Today, meet Montgomery Ward. The University of Houston's College of Engineering presents this series about the machines that make our civilization run, and the people whose ingenuity created them.

Aaron Montgomery Ward, unlike Sears and Roebuck, was only one person. He was born in New Jersey in 1844 and moved to Michigan as a boy. He went to school up to the age of fourteen, then apprenticed to learn barrel-stave-making. He also worked as a laborer and as a shoemaker. When he finally found work as a store clerk, he became the store's manager only three years later.

In 1872, he and a partner began selling merchandise by mail order. The first catalog of the new Montgomery Ward & Company was a one-page list of 162 items.

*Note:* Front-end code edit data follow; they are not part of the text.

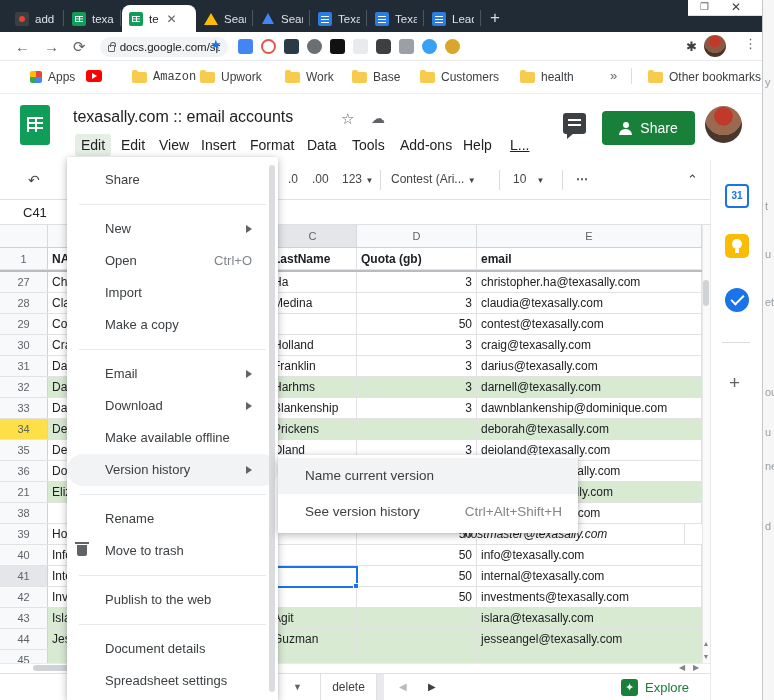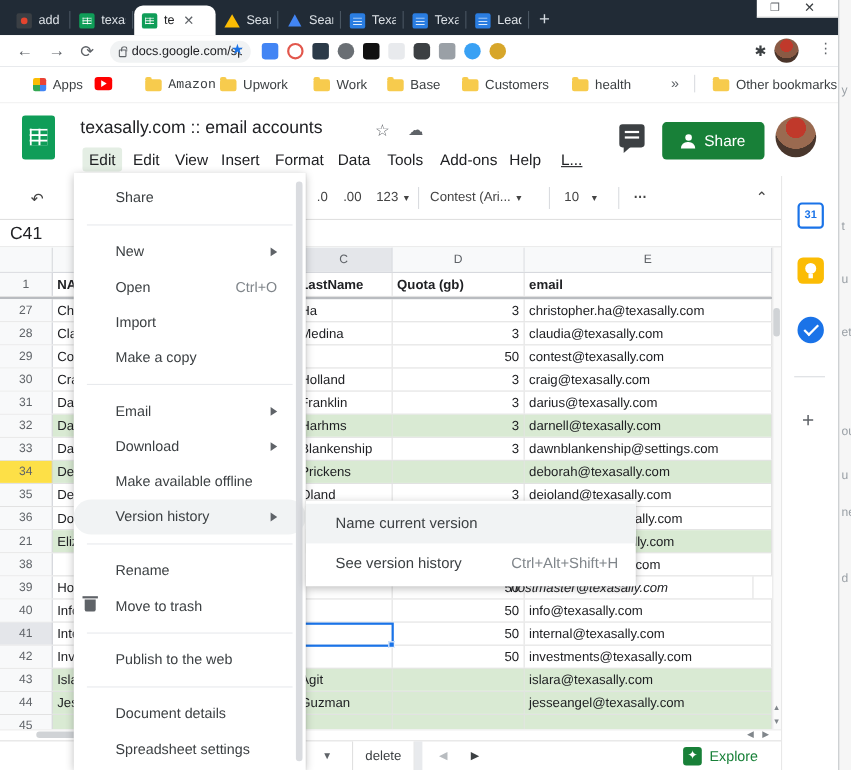--- a/index.html
+++ b/index.html
@@ -80,21 +80,21 @@
   #share-person:after { content:""; position:absolute; left:0; top:7px; width:13px; height:6px; border-radius:6px 6px 0 0; background:#fff; }
   #hdr-avatar { left:705px; top:106px; width:37px; height:37px; border-radius:50%;
      background:radial-gradient(circle at 50% 28%, #c0392b 0 28%, #9a6a50 29% 58%, #49362c 59%); }
 
   
   #toolbar { left:0; top:160px; width:710px; height:40px; background:#fff; border-bottom:1px solid #e0e0e0; }
   .tbtxt { position:absolute; top:172px; font-size:12px; color:#444; cursor:pointer; }
   .tbdiv { position:absolute; top:170px; width:1px; height:20px; background:#dadce0; }
   .caret { font-size:8px; color:#444; }
   #formula-row { left:0; top:200px; width:710px; height:25px; background:#fff; border-bottom:1px solid #e0e0e0; }
-  #name-box { left:0; top:200px; width:90px; height:25px; border-right:1px solid #e0e0e0; font-size:16px; color:#202124; line-height:25px; padding-left:9px; cursor:text; }
+  #name-box { left:0; top:200px; width:90px; height:25px; border-right:1px solid #e0e0e0; font-size:13px; color:#202124; line-height:25px; padding-left:23px; cursor:text; }
 
   
   #grid { left:0; top:225px; width:702px; height:438px; overflow:hidden; background:#fff; }
   .cell { position:absolute; height:100%; border-right:1px solid #e2e2e2; font-size:12px; color:#202124;
      white-space:nowrap; overflow:hidden; padding:0 4px; line-height:20px; }
   .grow { position:absolute; left:0; width:702px; border-bottom:1px solid #e2e2e2; }
   .rowhdr { background:#f8f9fa; color:#5f6368; font-size:11px; text-align:center; border-right:1px solid #cfd2d6; }
   .colhdr-row { top:0; height:23px; background:#f8f9fa; border-bottom:1px solid #cfd2d6; }
   .colhdr-row .cell { color:#5f6368; font-size:11px; text-align:center; line-height:22px; background:#f8f9fa; border-right:1px solid #d6d9dd; cursor:pointer; }
   .hdr-sel { background:#e4e6ea !important; }
@@ -330,21 +330,21 @@
       <div class="cell green" style="left: 269px; width: 88px;">Harhms</div>
       <div class="cell num green" style="left: 357px; width: 120px;">3</div>
       <div class="cell green" style="left: 477px; width: 225px;">darnell@texasally.com</div>
     </div>
     <div class="grow" style="top: 173px; height: 21px;">
       <div class="cell rowhdr" style="left: 0px; width: 48px; background: rgb(248, 249, 250);">33</div>
       <div class="cell" style="left: 48px; width: 72px;">Dawn</div>
       <div class="cell" style="left: 120px; width: 149px;"></div>
       <div class="cell" style="left: 269px; width: 88px;">Blankenship</div>
       <div class="cell num" style="left: 357px; width: 120px;">3</div>
-      <div class="cell" style="left: 477px; width: 225px;">dawnblankenship@settings.com</div>
+      <div class="cell" style="left: 477px; width: 225px;">dawnblankenship@dominique.com</div>
     </div>
     <div class="grow" style="top: 194px; height: 21px;">
       <div class="cell rowhdr" style="left: 0px; width: 48px; background: #fde047;">34</div>
       <div class="cell green" style="left: 48px; width: 72px;">Deborah</div>
       <div class="cell green" style="left: 120px; width: 149px;"></div>
       <div class="cell green" style="left: 269px; width: 88px;">Prickens</div>
       <div class="cell num green" style="left: 357px; width: 120px;"></div>
       <div class="cell green" style="left: 477px; width: 225px;">deborah@texasally.com</div>
     </div>
     <div class="grow" style="top: 215px; height: 21px;">

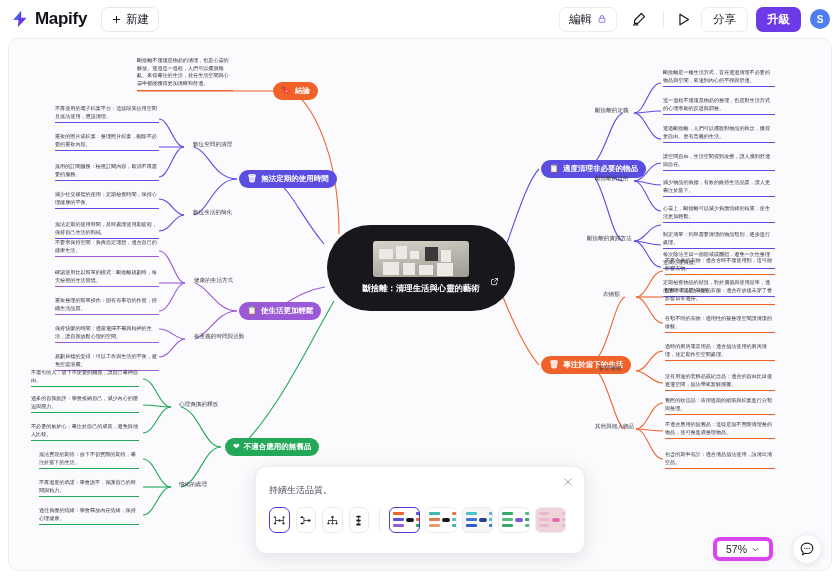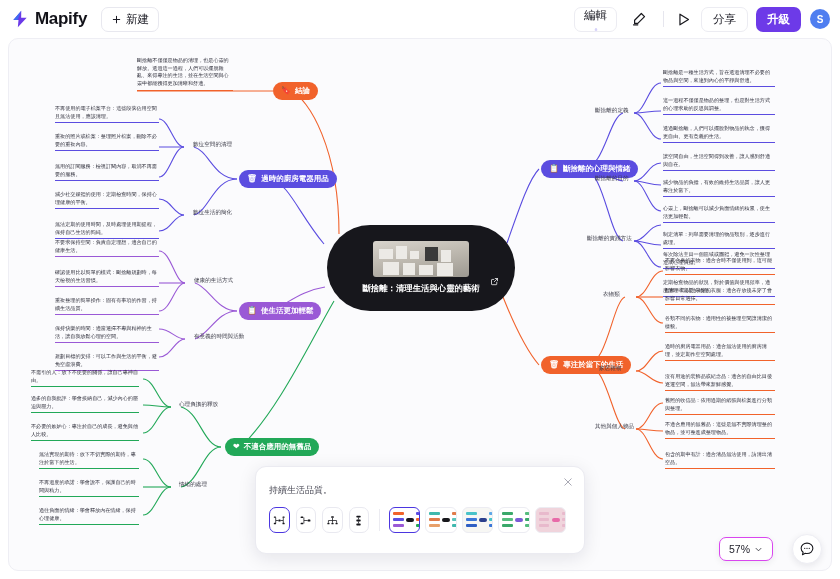--- a/index.html
+++ b/index.html
@@ -24,21 +24,21 @@
     display: flex; align-items: center; gap: 4px;
     height: 25px; padding: 0 9px; border: 1px solid #e8e8ef; border-radius: 7px;
     background: #fff; font-size: 11.5px; color: #1b1b24; margin-right: 7px;
     white-space: nowrap;
   }
   .tb-btn svg { display:block; }
   .spacer { flex: 1; }
   .edit-btn {
     display:flex; align-items:center; gap:5px; height:25px; padding:0 9px;
     border:1px solid #ececf2; border-radius:7px; background:#fff;
-    font-size:11.5px; color:#1b1b24; margin-right:9px;flex-direction:column;
+    font-size:11.5px; color:#1b1b24; margin-right:9px;
   }
   .icon-btn { width: 24px; height: 24px; display:flex; align-items:center; justify-content:center; margin-right: 6px; }
   .divider-v { width:1px; height:16px; background:#e6e6ee; margin: 0 7px; }
   .share-btn {
     height:25px; padding:0 11px; border:1px solid #ececf2; border-radius:7px;
     background:#fff; font-size:11.5px; color:#1b1b24; display:flex; align-items:center;
     margin-right: 8px;
   }
   .upgrade-btn {
     height:25px; padding:0 11px; border-radius:7px;
@@ -116,21 +116,21 @@
   .theme {
     width:40px;height:26px;border:1px solid #ececf2;border-radius:6px;background:#fff;
     margin-right:5px; position:relative; overflow:hidden;
   }
   .theme.sel { border:1.8px solid #4b36e0; }
   .theme i { position:absolute; border-radius:1px; display:block; }
 
   
   .zoomctl {
     position:absolute; right:67px; bottom:18px; height:24px; padding:0 9px;
-    background:#fff; border:1px solid #d946ef; border-radius:7px;
+    background:#fff; border:4px solid #d946ef; border-radius:7px;
     box-shadow:0 2px 7px rgba(20,20,45,.07);
     display:flex; align-items:center; gap:4px; font-size:10.5px; color:#23232d; z-index:55;
   }
   .chatbtn {
     position:absolute; right:18px; bottom:15px; width:30px;height:30px;
     background:#fff;border:1px solid #eeeef4;border-radius:50%;
     box-shadow:0 2px 7px rgba(20,20,45,.09);
     display:flex;align-items:center;justify-content:center; z-index:55;
   }
 </style>
@@ -279,36 +279,36 @@
       </svg>
     </div>
 
     <div class="chip" style="left:264px;top:43px;background:#f1622b;">
       <span class="gly">🔖</span>
       <span>結論</span>
     </div>
 
     <div class="chip" style="left:230px;top:131px;background:#5b4de0;">
       <span class="gly">🗑</span>
-      <span>過時的廚房電器用品</span>
+      <span>無法定期的使用時間</span>
     </div>
 
     <div class="chip" style="left:230px;top:263px;background:#9a59d6;">
       <span class="gly">📋</span>
       <span>使生活更加輕鬆</span>
     </div>
 
     <div class="chip" style="left:216px;top:399px;background:#22a858;">
       <span class="gly">❤</span>
       <span>不適合應用的無舊品</span>
     </div>
 
     <div class="chip" style="left:532px;top:121px;background:#5b4de0;">
       <span class="gly">📋</span>
-      <span>斷捨離的心理與情緒</span>
+      <span>適度清理非必要的物品</span>
     </div>
 
     <div class="chip" style="left:532px;top:317px;background:#f1622b;">
       <span class="gly">🗑</span>
       <span>專注於當下的生活</span>
     </div>
 
     <div class="sublabel" style="left:184px;top:102px;">數位空間的清理</div>
     <div class="sublabel" style="left:184px;top:170px;">數位生活的簡化</div>
 

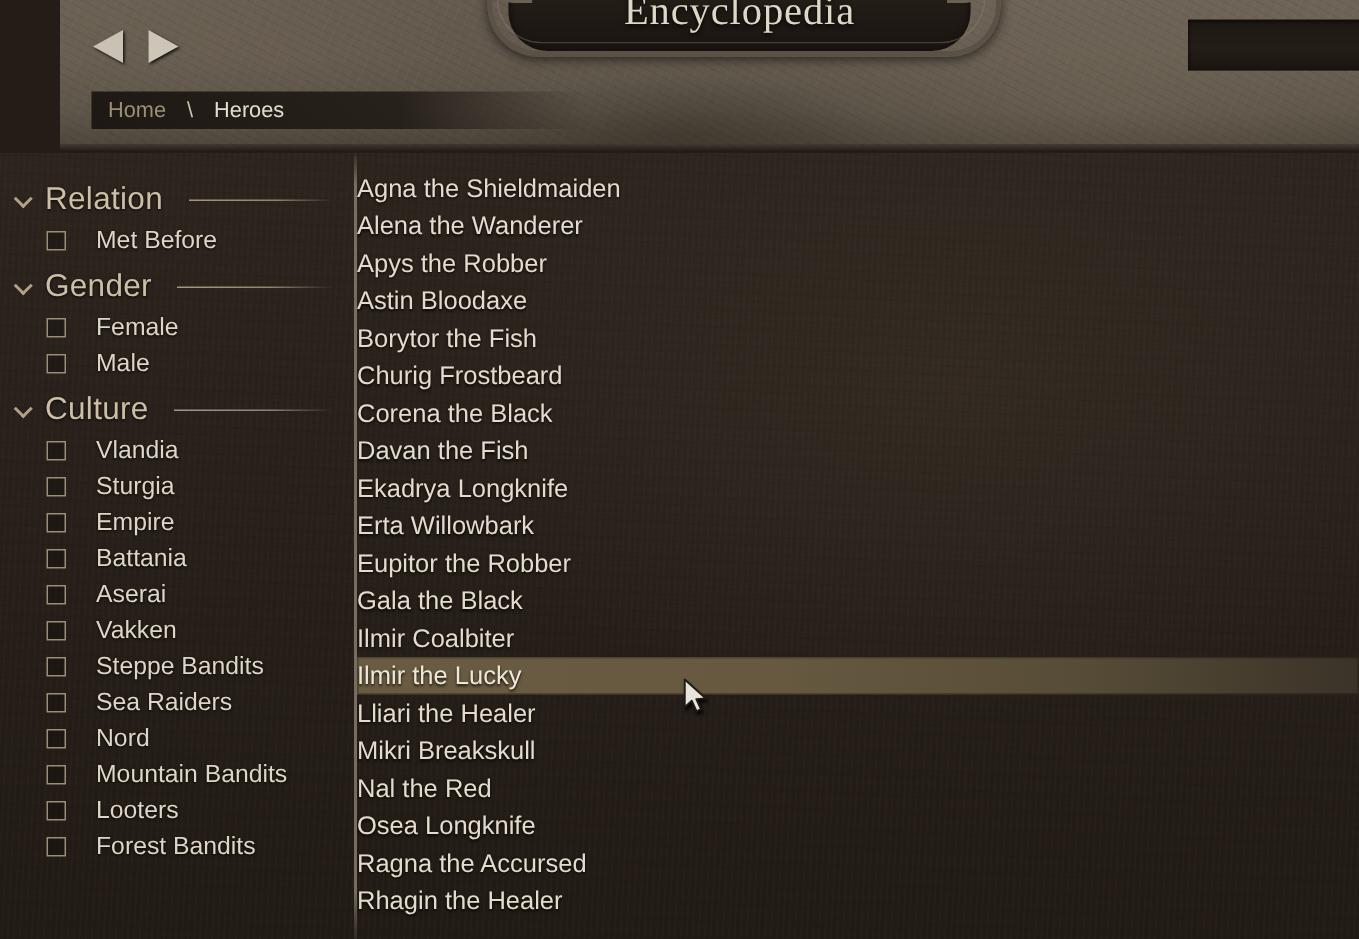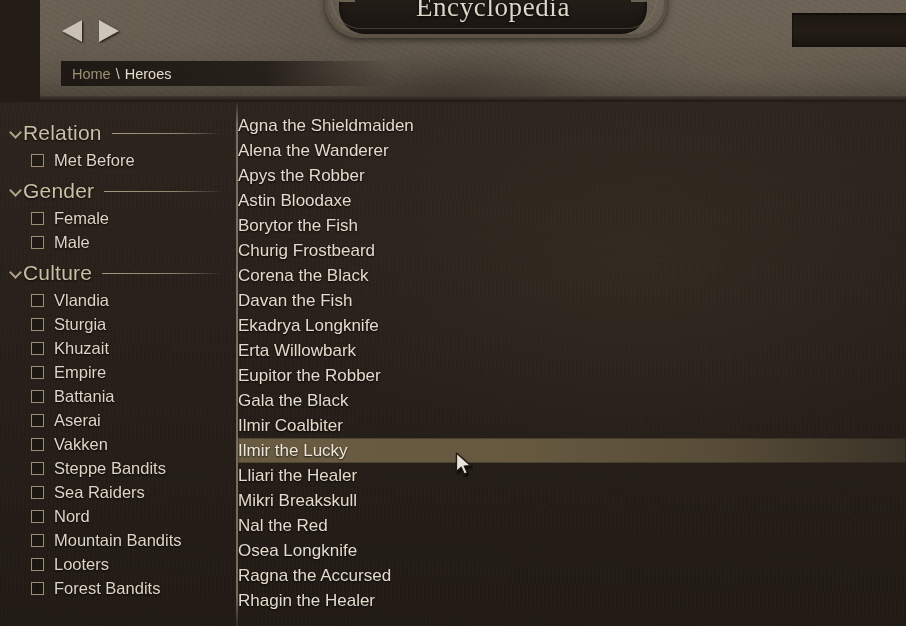--- a/index.html
+++ b/index.html
@@ -80,21 +80,21 @@
     position:absolute;left:0;right:0;top:50px;text-align:center;
     font-family:"Liberation Serif", serif;
     font-size:27px;color:#ded6c6;letter-spacing:.6px;
     text-shadow:0 1px 3px rgba(0,0,0,.9);
   }
 
   
   .breadcrumb{
     position:absolute;left:21px;top:61px;width:330px;height:25px;
     background:linear-gradient(90deg,rgba(25,20,16,.93) 0%, rgba(32,26,21,.88) 62%, rgba(40,34,27,0) 100%);
-    display:flex;align-items:center;padding-left:11px;box-sizing:border-box;gap:5px;
+    display:flex;align-items:center;padding-left:11px;box-sizing:border-box;gap:14px;
     font-size:14.5px;z-index:6;
   }
   .bc-home{color:#9c8f76;cursor:pointer;}
   .bc-sep{color:#cdc4b2;}
   .bc-cur{color:#e4dccd;cursor:pointer;}
 
   
   .searchbox{
     position:absolute;left:752px;top:13px;width:166px;height:34px;
     background:linear-gradient(180deg,#1d1712 0%,#241d17 55%,#1a1410 100%);
@@ -133,41 +133,41 @@
     z-index:4;
   }
 
   
   .sidebar{
     position:absolute;left:0;top:0;width:236px;height:524px;
     overflow:hidden;z-index:3;padding-top:16px;box-sizing:border-box;
   }
   .fgroup{margin-bottom:4px;}
   .fgroup-head{
-    display:flex;align-items:center;gap:1px;
+    display:flex;align-items:center;gap:8px;
     height:30px;padding-left:11px;cursor:pointer;
   }
   .chev{
     width:11px;height:11px;flex:0 0 auto;position:relative;
   }
   .chev:before{
     content:"";position:absolute;left:0;top:0px;width:7px;height:7px;
     border-right:2px solid #b1a389;border-bottom:2px solid #b1a389;
     transform:rotate(45deg);
   }
   .fgroup-label{
     font-size:21px;color:#cbbfa6;letter-spacing:.2px;
     text-shadow:0 1px 2px rgba(0,0,0,.8);white-space:nowrap;
   }
   .fgroup-line{
     flex:1 1 auto;height:1px;margin:0 14px 0 9px;
     background:linear-gradient(90deg, rgba(185,172,146,.85) 0%, rgba(185,172,146,.70) 60%, rgba(185,172,146,0) 100%);
   }
   .fopt{
-    display:flex;align-items:center;gap:10px;
+    display:flex;align-items:center;gap:20px;
     height:24px;padding-left:31px;cursor:pointer;
   }
   .cbox{
     width:13px;height:13px;flex:0 0 auto;box-sizing:border-box;
     border:1.5px solid #9b8e74;background:rgba(0,0,0,.22);
     position:relative;
   }
   .fopt-label{
     font-size:16.5px;color:#ddd5c6;white-space:nowrap;
     text-shadow:0 1px 2px rgba(0,0,0,.8);
@@ -279,24 +279,20 @@
           <div class="fopt">
             <span class="cbox"></span>
             <span class="fopt-label">Vlandia</span>
           </div>
           <div class="fopt">
             <span class="cbox"></span>
             <span class="fopt-label">Sturgia</span>
           </div>
           <div class="fopt">
             <span class="cbox"></span>
-            <span class="fopt-label">Khuzait</span>
-          </div>
-          <div class="fopt">
-            <span class="cbox"></span>
             <span class="fopt-label">Empire</span>
           </div>
           <div class="fopt">
             <span class="cbox"></span>
             <span class="fopt-label">Battania</span>
           </div>
           <div class="fopt">
             <span class="cbox"></span>
             <span class="fopt-label">Aserai</span>
           </div>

Three years later the company coined the phrase, "Satisfaction or your money back." Eleven years later the catalog had grown to 240 pages with ten thousand items.

In 1886, Richard Sears and Alvah Roebuck created a competing mail-order company, but it wouldn't be a serious challenger until the twentieth century. Ward's made mail order into a primary shopping source for our spread-out rural country. It didn't open a retail store until 1926, thirteen years after Mr. Ward had died.

After WW-II, in an urbanized America, the company began its long slow trek toward extinction. Ward's merged with other companies, and, in 1985, it discontinued its catalog. As a pure retail outlet, it faded and finally went bankrupt in December of 2000.

But I hold in my hand an 1895 Montgomery Ward catalog, and it is a glorious thing -- over six hundred pages -- tens of thousands of items, each illustrated by a woodcut. Six kinds of bicycle-bells range in price from thirty cents to a dollar-ten. A cello costs twelve dollars, and a piano, two hundred. A buggy harness goes for four dollars, and a buggy for sixty. (Ward was, by then, manufacturing his own buggies.)

We have to be powerfully struck by the infusion of amenities, functional and frivolous, into our mostly rural America. Treadle sewing machines, iron beds and bathtubs, thousands of book titles, chairs and commodes. We find millinery, watches, and pages of jewelry. A solid-gold eighteen-karat wedding band costs five dollars.

Last year's catalog may've been sent off to serve the privy out in back. But each new cheap-paper emporium was an engine of transformation in my parents' world, and it was still working its magic when I was young. The big department stores would come later, and, as they did, an American epoch ended. Ward's tried to resurrect its catalog in 1991. But, of course, it was too late.

So we sift this magical book: Madam Foy's improved corset, Windsor wood and coal stoves, a Waltham railway watch or a Seth Thomas clock, Colt six-shooters and Blanchard butter molds, a toy iron cannon for twenty cents, or a Noah's ark filled with animals.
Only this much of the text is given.